What is expected = Copy exactly the line containing "(520, 94) none" and each line after it to the end of the listing, and output nothing else.
++++++++
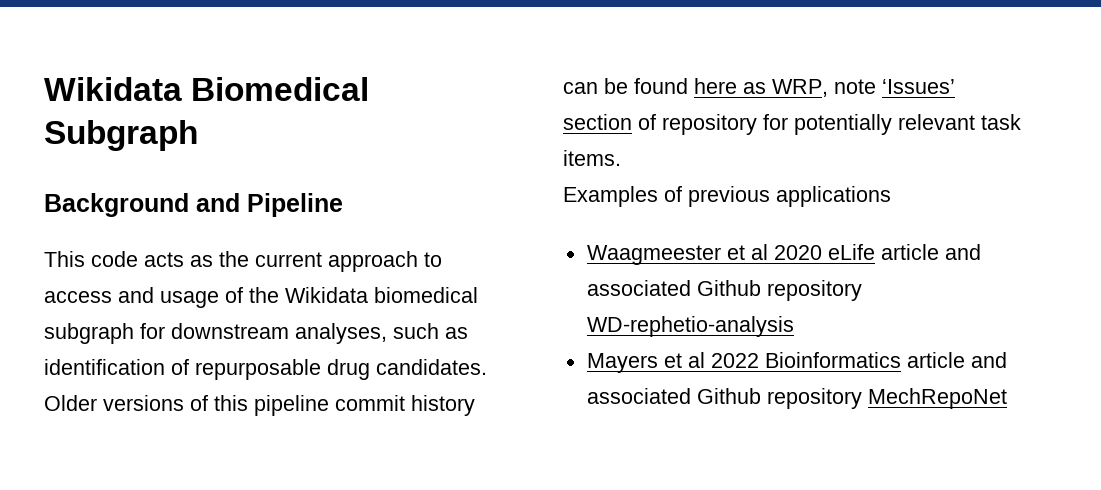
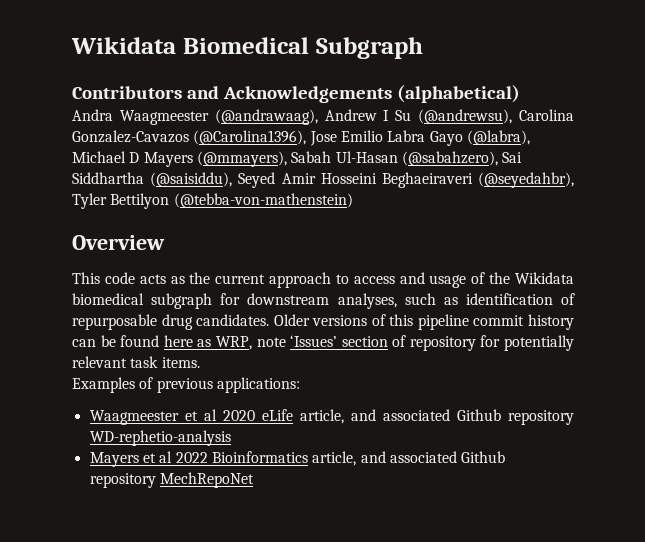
[44,193,343,217] Background and Pipeline -> [72,85,520,103] [72,109,574,125] [72,130,530,146] [72,151,523,167] [72,172,575,188] [72,193,353,209] [72,235,165,250] Contributors and Acknowledgements (alphabetical) // Andra Waagmeester (@andrawaag), Andrew I Su (@andrewsu), Carolina Gonzalez-Cavazos (@Carolina1396), Jose Emilio Labra Gayo (@labra), Michael D Mayers (@mmayers), Sabah Ul-Hasan (@sabahzero), Sai Siddhartha (@saisiddu), Seyed Amir Hosseini Beghaeiraveri (@seyedahbr), Tyler Bettilyon (@tebba-von-mathenstein) // Overview
[776,186,891,207] applications -> [216,377,300,393] applications:
[880,244,939,260] article -> [299,409,344,424] article,
[906,352,965,368] article -> [312,451,357,466] article,

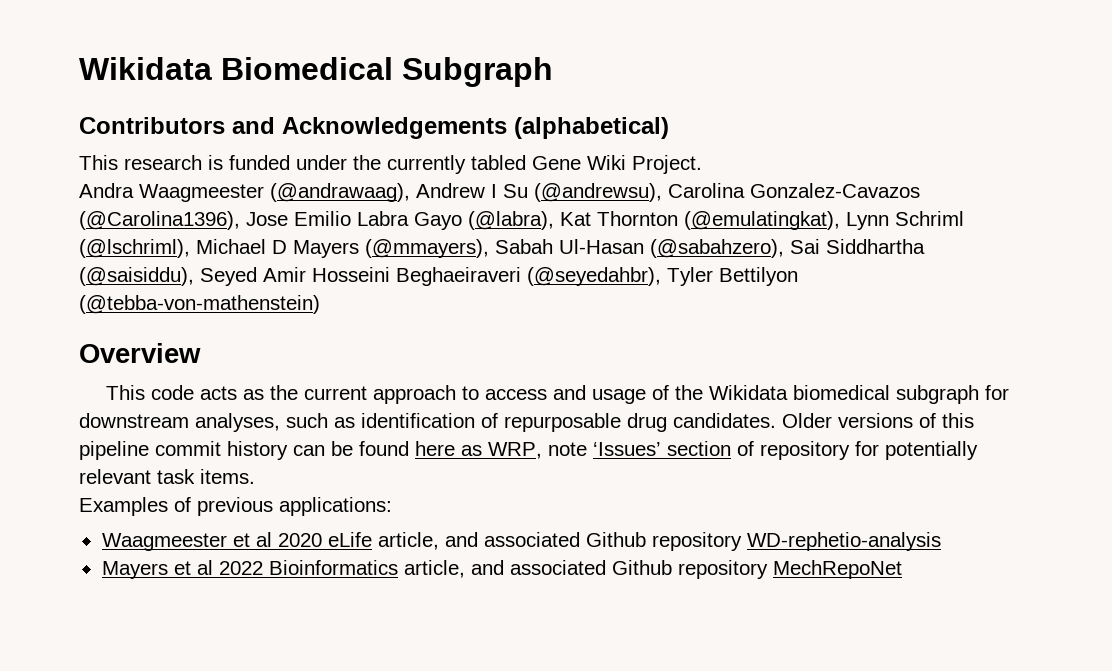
(520, 94) none -> [79,155,702,174] // This research is funded under the currently tabled Gene Wiki Project.
(530, 137) none -> [560,211,964,230] [79,239,190,258] Kat Thornton (@emulatingkat), Lynn Schriml (@lschriml),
++++++++
Worked solution =
(520, 94) none -> [79,155,702,174] // This research is funded under the currently tabled Gene Wiki Project.
(530, 137) none -> [560,211,964,230] [79,239,190,258] Kat Thornton (@emulatingkat), Lynn Schriml (@lschriml),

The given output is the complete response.